New York Security Deposit Law: Quick Answer

Key requirements under GOL §§7-103 through 7-108 as amended by HSTPA:

  • Security deposits capped at one month's rent for all residential tenancies statewide

  • Deposits held in trust, not commingled with personal or operating funds

  • Buildings with six or more units: interest-bearing account required; landlord may retain 1% annually for administration; remainder belongs to tenant

  • Written notification to tenant of bank name and address required

  • Pre-move-in inspection mandatory: landlord must offer opportunity before occupancy begins

  • Pre-move-out inspection mandatory: must occur no earlier than two weeks and no later than one week before end of tenancy

  • Return deadline: 14 days after tenant vacates, with itemized statement for any deductions

  • Penalty for missing the deadline: forfeiture of the right to retain any portion of the deposit

  • Bad faith withholding: treble damages plus reasonable attorney's fees

New York Security Deposit Requirements at a Glance

Requirement

Rule

Statute

Deposit cap

One month's rent, all residential tenancies

GOL §7-108(1-a)(a)

Trust account

Cannot be commingled with personal funds

GOL §7-103(1)

Interest requirement

Mandatory for 6+ unit buildings

GOL §7-103(2-a)

Bank notification

Written notice to tenant of depository

GOL §7-103(2)

Pre-move-in inspection

Mandatory offer before occupancy

GOL §7-108(1-a)(c)

Pre-move-out inspection

Mandatory upon request, 48-hour notice

GOL §7-108(1-a)(d)

Return deadline

14 days after tenant vacates

GOL §7-108(1-a)(e)

Missed deadline penalty

Forfeiture of right to retain deposit

GOL §7-108(1-a)(e)

Bad faith withholding

Treble damages plus attorney's fees

GOL §7-108(1-a)(f)

Here is what this guide covers:

  1. The one-month cap and what it replaced

  2. The prohibition on first and last months' rent and advance payments

  3. Trust account requirements and bank notification

  4. Interest requirements for six-plus unit buildings

  5. The pre-move-in inspection obligation

  6. The pre-move-out inspection procedure

  7. The 14-day return deadline and itemized statement requirement

  8. Permitted deductions and what landlords cannot retain

  9. The penalty framework: forfeiture and treble damages

  10. Property transfer obligations

  11. What property managers must have in place

The One-Month Cap and What It Replaced

Before June 14, 2019, New York's one-month security deposit cap applied only to rent-stabilized tenants. Landlords renting unregulated market-rate units could and routinely did collect two months' security deposit, and some collected more depending on the tenant's credit profile or the landlord's risk assessment.

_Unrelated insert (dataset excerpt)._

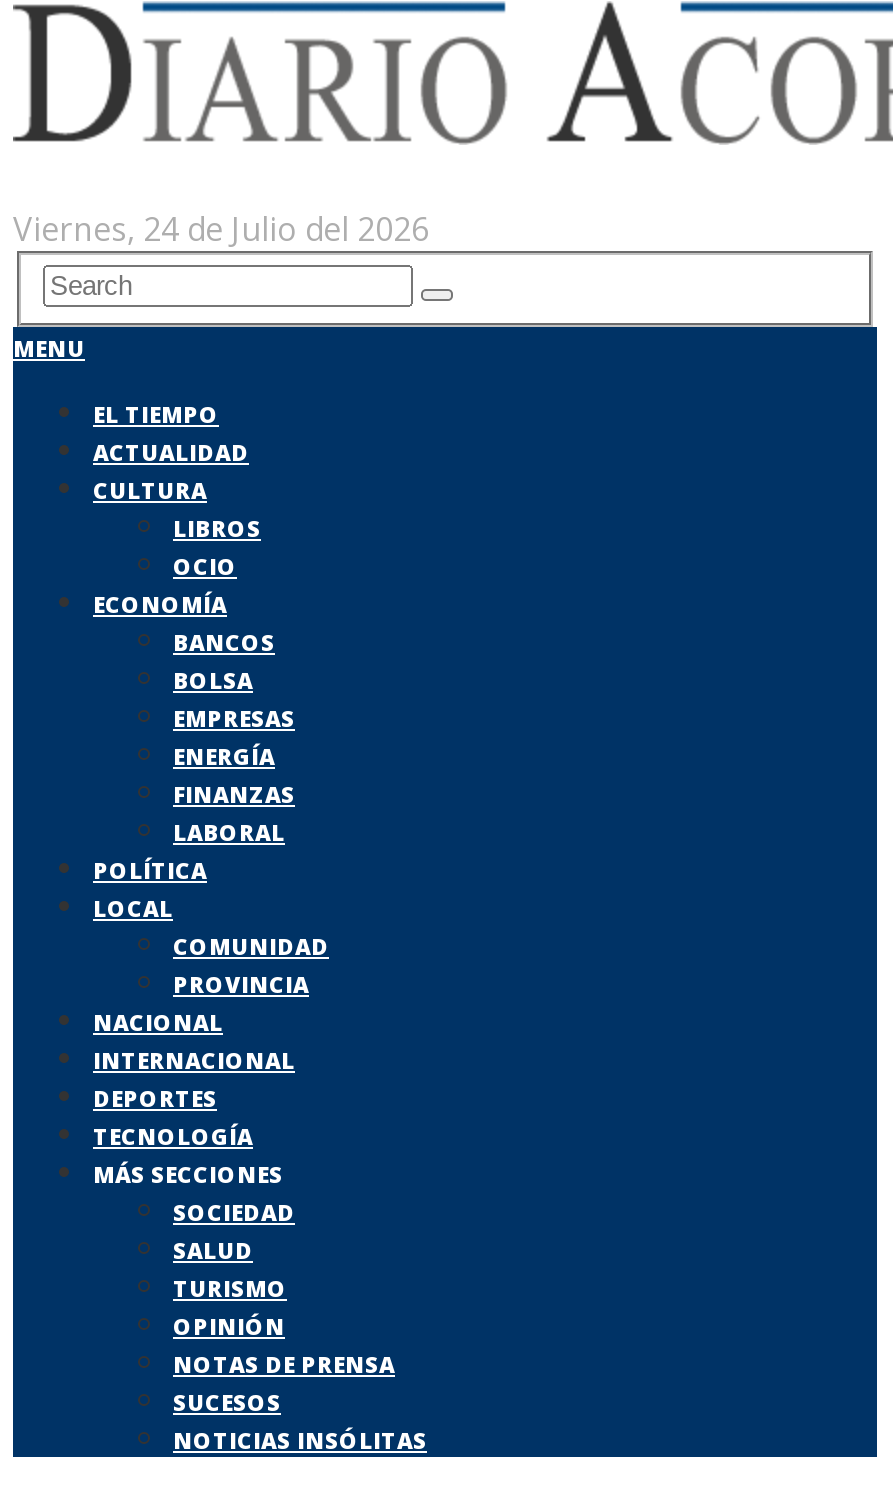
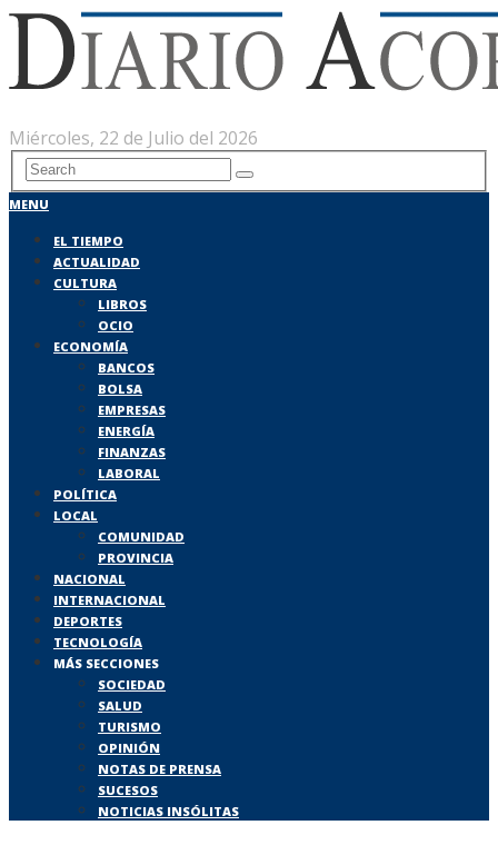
[13,207,429,251] Viernes, 24 de Julio del 2026 -> [9,125,258,150] Miércoles, 22 de Julio del 2026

HSTPA eliminated that distinction. Under GOL §7-108(1-a)(a), effective June 14, 2019, no landlord of a residential rental unit may collect security in an amount that exceeds one month's rent. This applies to all residential tenancies in New York State, including market-rate apartments, single-family homes, condominiums, and co-ops that are rented to tenants. It applies regardless of the tenant's credit history, income level, or any other characteristic.

A lease provision requiring security in excess of one month's rent is unenforceable. A landlord who collected two months' security before the law changed and still holds that excess is holding funds that the tenant is entitled to have returned. For management companies that acquired portfolios after 2019 and discovered legacy deposits that exceed one month's rent, the excess is the tenant's money.

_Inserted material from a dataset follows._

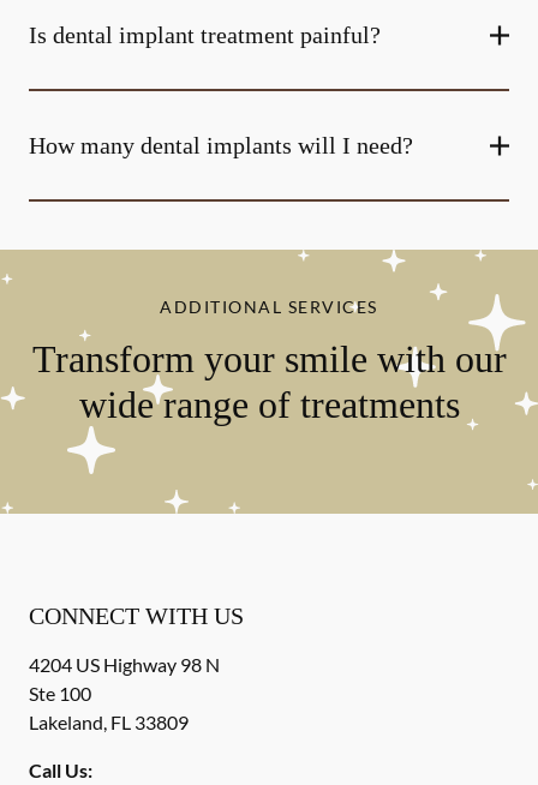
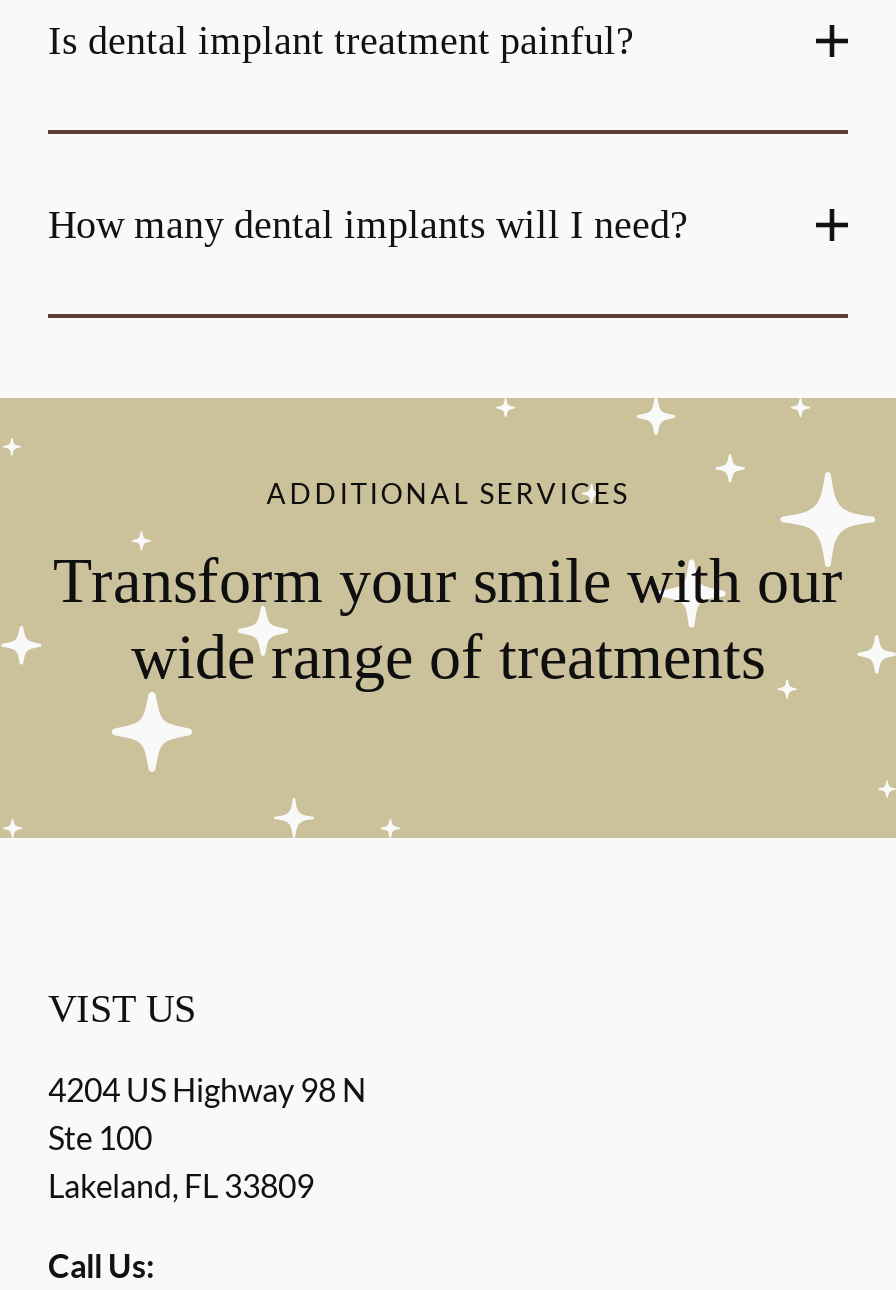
[29,603,244,629] CONNECT WITH US -> [48,986,196,1030] VIST US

The Prohibition on First and Last Months' Rent and Advance Payments

GOL §7-108 prohibits advances in excess of one month's rent. The statute covers both deposits and advances. HSTPA significantly restricts the collection of advance payments beyond one month's rent and one month's security deposit. The longstanding practice of collecting first month's rent, last month's rent, and a security deposit at lease signing has been the subject of legal debate since 2019, with some practitioners arguing that prepaid last month's rent constitutes current rent payment rather than a prohibited advance. Until New York courts definitively resolve this question, property managers should treat last month's rent collection as a risk area and review any lease provisions requiring advance rent payments with qualified New York counsel.

The prohibition also affects guarantor arrangements. A landlord cannot require a guarantor to post more than one month's security in addition to what the tenant has already provided. While the Division of Housing and Community Renewal has issued guidance to this effect specifically for rent-stabilized tenancies, the general principle that the statutory cap applies to advances from any source is consistent with the statute's language covering money deposited or advanced from any person.

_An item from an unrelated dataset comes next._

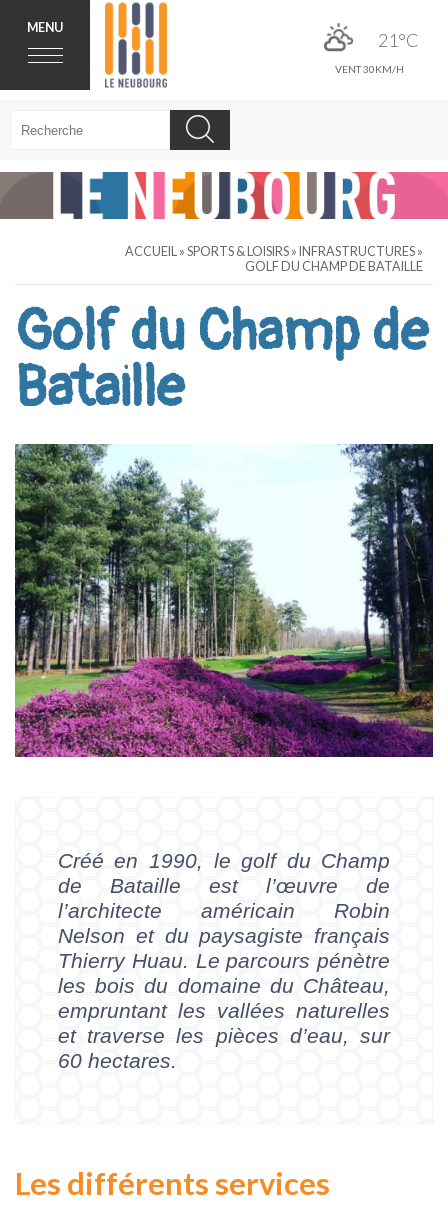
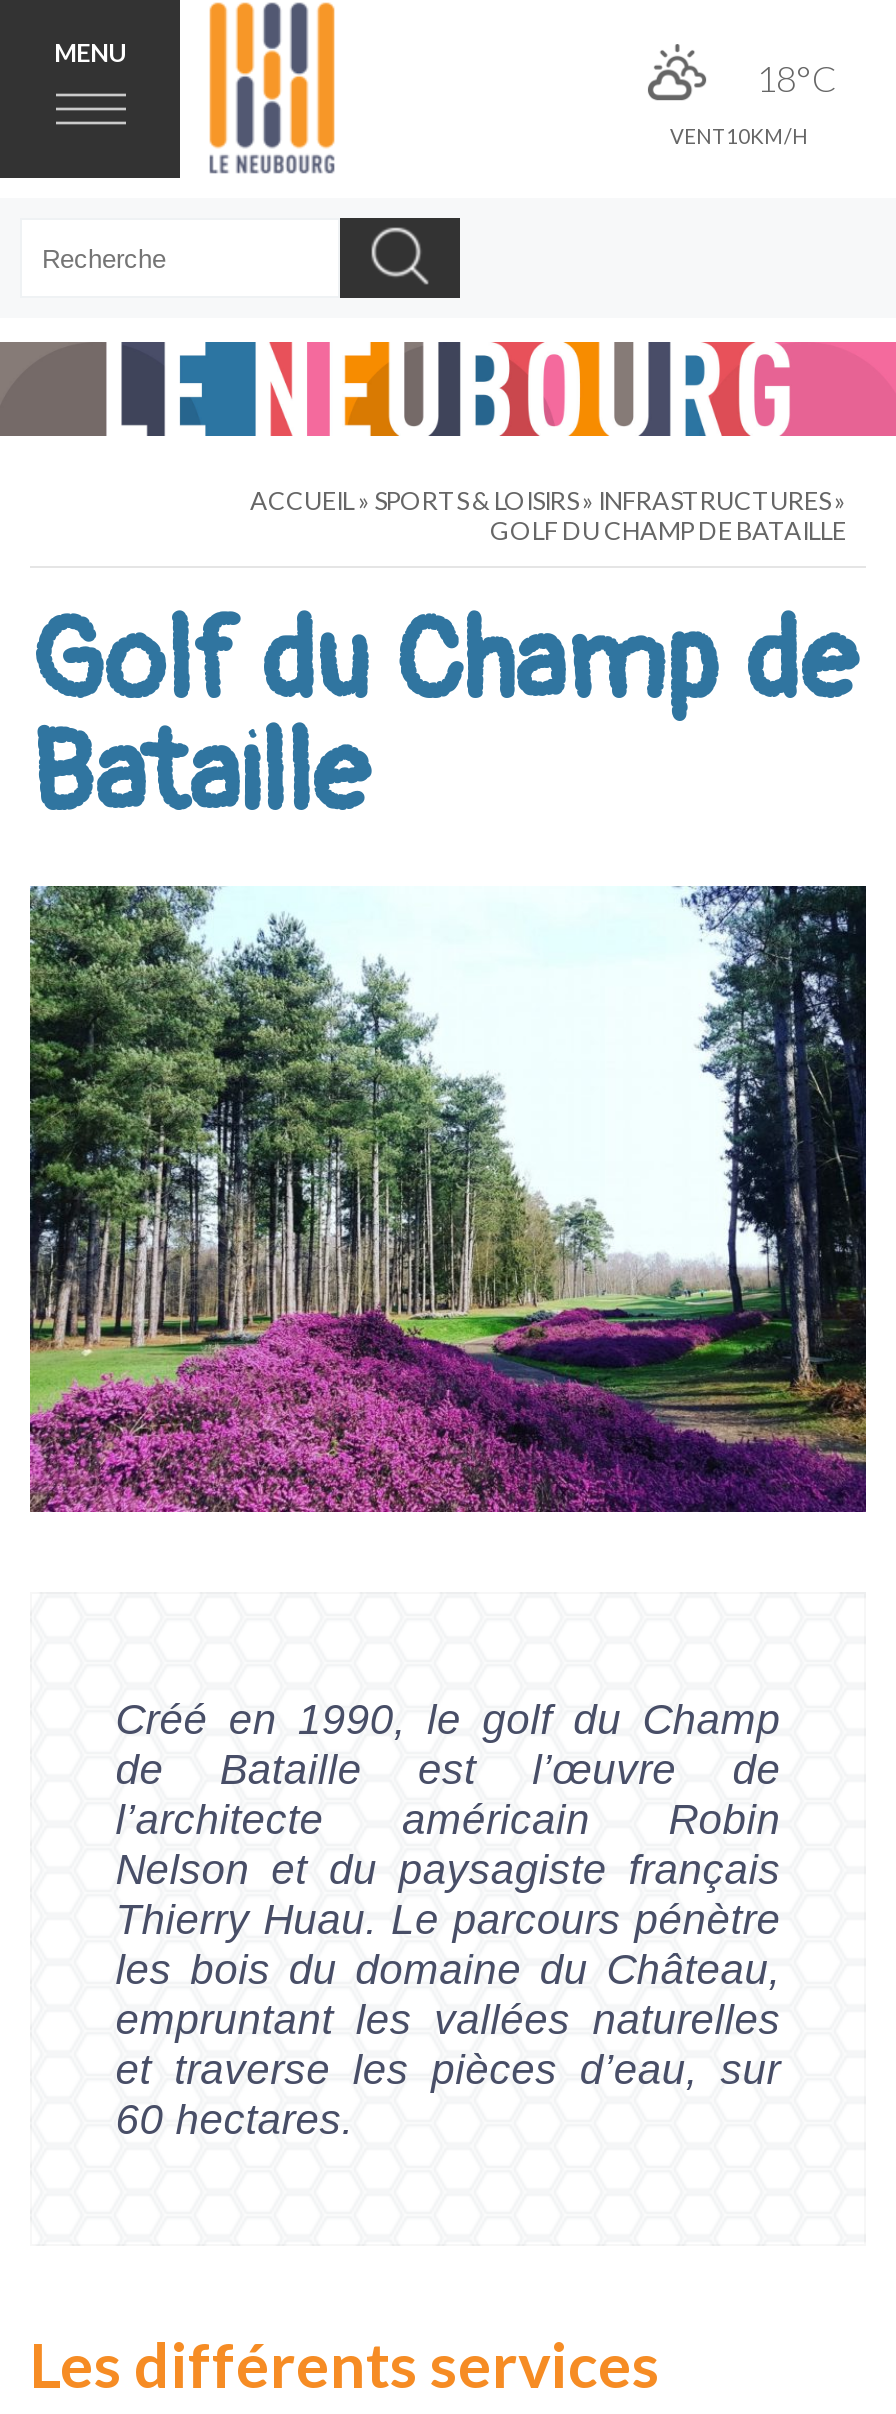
[378,28,418,50] 21°C -> [756,55,836,99] 18°C
[335,63,404,75] VENT 30KM/H -> [670,124,808,148] VENT 10KM/H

Trust Account Requirements and Bank Notification

Under GOL §7-103(1), all security deposit money is the money of the tenant and must be held in trust by the landlord. It may not be commingled with the landlord's personal funds or operating funds and may not become an asset of the landlord.

The trust account must be held in a banking organization within New York State. When the landlord deposits security money in a banking organization, the landlord must notify each tenant in writing of the name and address of the banking organization where the funds are deposited. This notification obligation runs from the time of deposit. If the depository changes at any time during the tenancy, the landlord must provide updated written notification to the tenant.

For buildings with fewer than six units, the account must be a separate account used exclusively for tenant deposits, but it is not required to be interest-bearing. The separation from personal and operating funds is the core compliance obligation for smaller buildings.

For buildings with six or more units, the additional interest-bearing requirement applies, covered in the next section.

Interest Requirements for Six-Plus Unit Buildings

Under GOL §7-103(2-a), when money is deposited as security for the rental of property containing six or more family dwelling units, the person receiving the deposit must deposit it in an interest-bearing account at a banking organization within New York State. The account must earn interest at the prevailing rate earned by similar deposits at banking organizations in the area.

The interest framework has two components. The landlord may retain one percent per annum of the security money as an administrative fee, in lieu of all other administrative and custodial expenses. The balance of the interest belongs to the tenant and must either be held in trust for the tenant or paid annually to the tenant.

Under GOL §7-103(2-b), when a lease terminates at a time other than when the bank regularly pays interest, the landlord must pay over to the tenant such interest as the landlord is able to collect at the date of lease termination.

For property managers operating portfolios of buildings with six or more units, the annual interest payment obligation requires a systematic process. A tenant who has held a deposit for three years without receiving annual interest payments has a claim for the accrued interest in addition to the principal deposit at move-out. That is not a large dollar amount per tenant, but across a multi-unit portfolio it is an obligation that accumulates.

For context on how New York's deposit interest requirements compare to the Massachusetts framework, which imposes similar annual interest obligations under MGL c. 186 §15B, see RIOO guide to Massachusetts security deposit law.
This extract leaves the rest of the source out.